Il faudra faire des choix, à partir d’une situation économique catastrophique. L’ardoise laissée par Macron est épouvantable. Comment ne pas en tenir compte ?

Il y a deux chiffrages du programme : celui de Valérie Rabault, socialiste, et celui de LFI, nettement plus dispendieux. Il y a donc deux visions au sein de la coalition.

Ce n’est pas étonnant. Les chiffrages sont subordonnés à l’interprétation qu’on donne du programme. La gauche réformiste et la gauche radicale ne sont pas d’accord. Elles ont chacune une version du même programme. Mais cette discussion est secondaire par rapport à l’enjeu principal : empêcher le RN de gagner. Il faut tout subordonner à cet objectif.

Est-ce réaliste d’annoncer à l’avance qu’on ne tiendra aucun compte du pacte de stabilité européen qui prescrit une réduction des déficits ?

Facile à dire, pas facile à faire. On ne sort pas comme cela des traités de l’Union. De plus, la question des déficits est un problème en soi, indépendamment des règles européennes. Il y a une limite à l’endettement. En prêtant le flanc à ces critiques, on déplace le débat sur un mauvais terrain, celui de la crédibilité de la gauche, alors que la question centrale, c’est l’éventuelle accession du RN au pouvoir.

Et le programme fiscal, est-il crédible ?

Chacune des mesures se justifie et l’imposition des plus riches est légitime. C’est leur addition qui pose problème. Faire tout d’un seul coup, c’est un choc fiscal excessif, qui inquiétera bien au-delà des classes supérieures.

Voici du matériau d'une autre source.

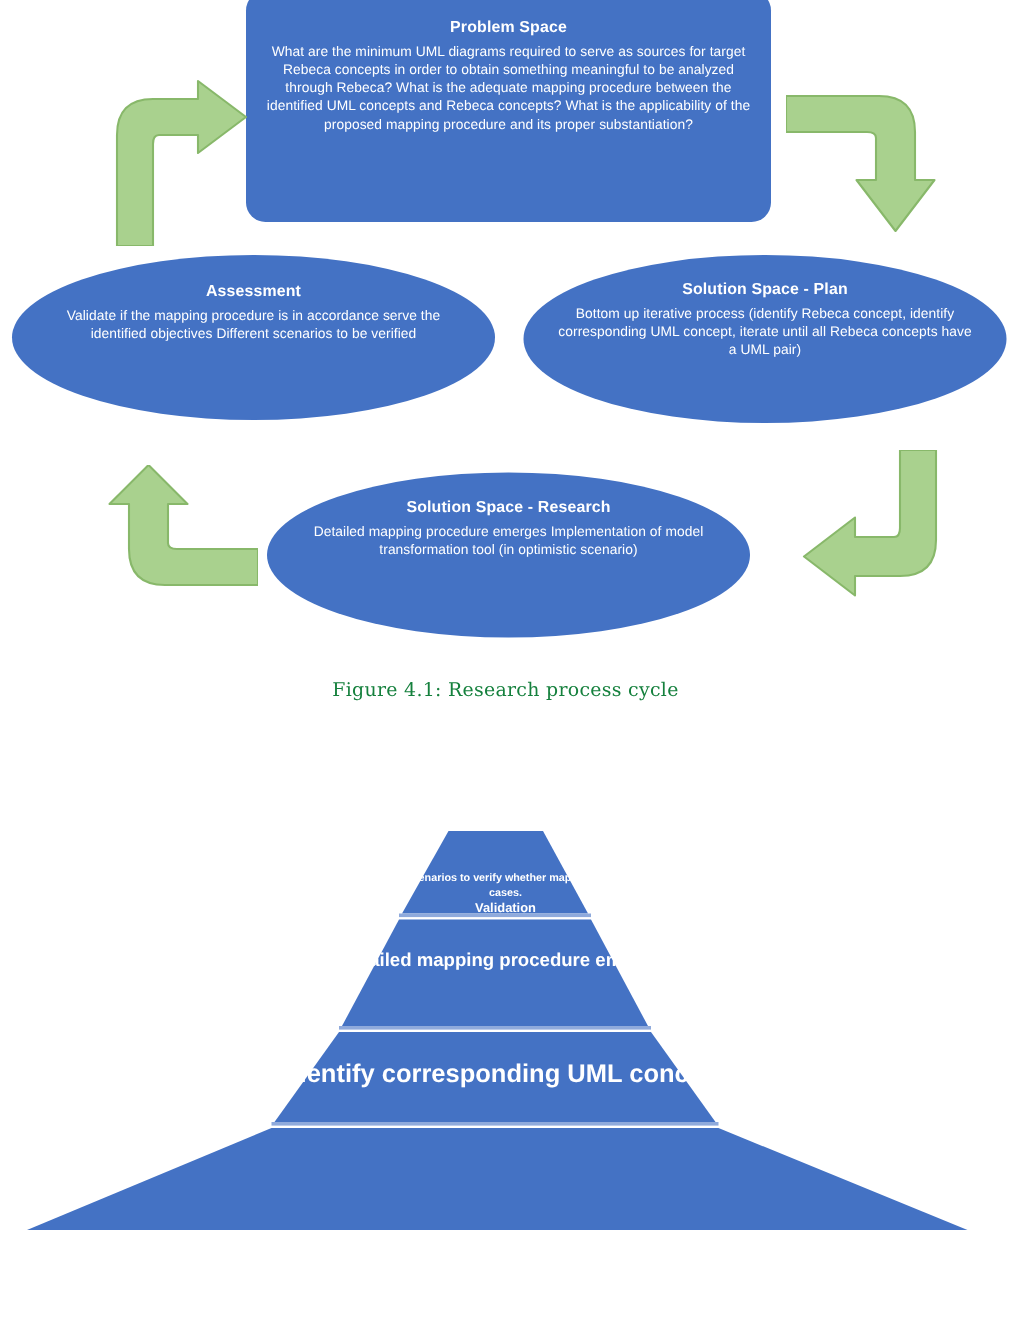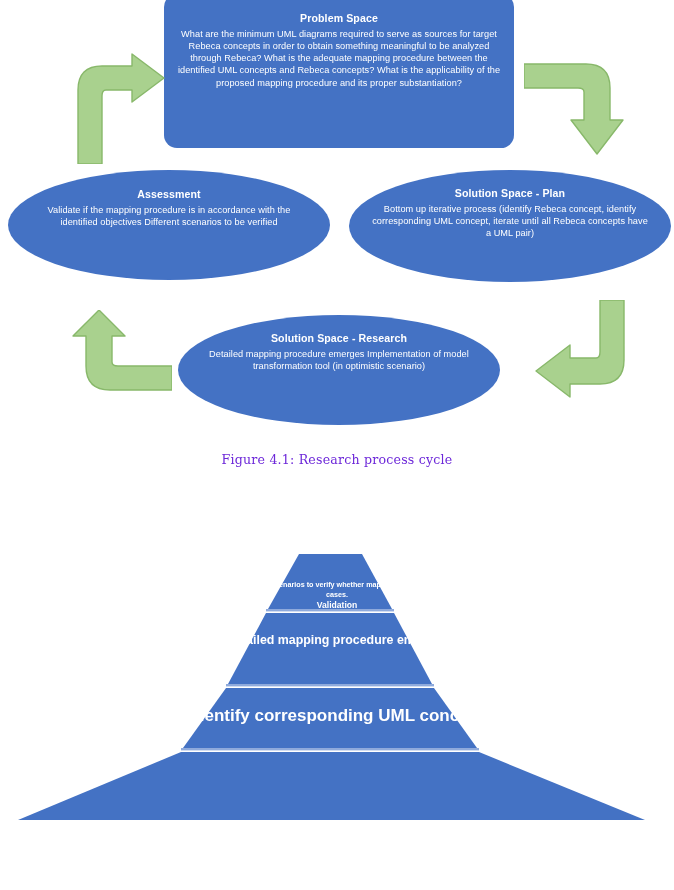--- a/index.html
+++ b/index.html
@@ -100,21 +100,21 @@
 
   
   #figure-caption {
     position: absolute;
     left: 0;
     top: 452px;
     width: 674px;
     text-align: center;
     font-family: "DejaVu Serif", "Liberation Serif", serif;
     font-size: 12.6px;
-    color: #6d28d9;
+    color: #15803d;
     letter-spacing: 0.2px;
   }
 
   
   #fig-pyramid {
     position: absolute;
     left: 0;
     top: 540px;
     width: 674px;
     height: 300px;
@@ -158,21 +158,21 @@
 
   <div id="problem-space-box"></div>
   <div class="node-text" id="problem-space-text">
     <span class="node-title">Problem Space</span>
     <span class="node-body">What are the minimum UML diagrams required to serve as sources for target Rebeca concepts in order to obtain something meaningful to be analyzed through Rebeca? What is the adequate mapping procedure between the identified UML concepts and Rebeca concepts? What is the applicability of the proposed mapping procedure and its proper substantiation?</span>
   </div>
 
   <div class="ellipse" id="assessment-ellipse"></div>
   <div class="node-text" id="assessment-text">
     <span class="node-title">Assessment</span>
-    <span class="node-body">Validate if the mapping procedure is in accordance with the identified objectives Different scenarios to be verified</span>
+    <span class="node-body">Validate if the mapping procedure is in accordance serve the identified objectives Different scenarios to be verified</span>
   </div>
 
   <div class="ellipse" id="plan-ellipse"></div>
   <div class="node-text" id="plan-text">
     <span class="node-title">Solution Space - Plan</span>
     <span class="node-body">Bottom up iterative process (identify Rebeca concept, identify corresponding UML concept, iterate until all Rebeca concepts have a UML pair)</span>
   </div>
 
   <div class="ellipse" id="creation-ellipse"></div>
   <div class="node-text" id="creation-text">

Comment voyez-vous l’après 7 juillet ?

Il y a trois scénarios. Si la gauche gagne, ce qui me semble peu probable, il faudra trouver un compromis sur l’interprétation du programme. Si le Rassemblement national est majoritaire, il faudra organiser l’opposition. J’appelle dans cette hypothèse à la constitution d’un Comité de vigilance sur les libertés qui regrouperait Renaissance et la gauche, de manière à opposer au RN un front large. Enfin, si le RN et la gauche restent minoritaires, il faudra bien trouver une majorité pour gouverner. Je préconise la constitution d’un gouvernement de défense républicaine soutenu par le centre et la gauche. Cette fois, la référence historique n’est plus le Front populaire (puisque la coalition de gauche sera minoritaire), mais le gouvernement de Waldeck-Rousseau au moment de l’affaire Dreyfus, quand il a fallu défendre la République contre l’assaut des forces réactionnaires. Ce gouvernement comprenait des hommes de droite, comme le général de Galliffet, des hommes de gauche comme Millerand, et bénéficiait du soutien des socialistes comme Jean Jaurès, Jules Guesde ou Édouard Vaillant. Aujourd’hui, ce gouvernement de défense républicaine aurait pour mission d’écarter le danger nationaliste, de redresser la France, de défendre l’Europe et de restaurer la République.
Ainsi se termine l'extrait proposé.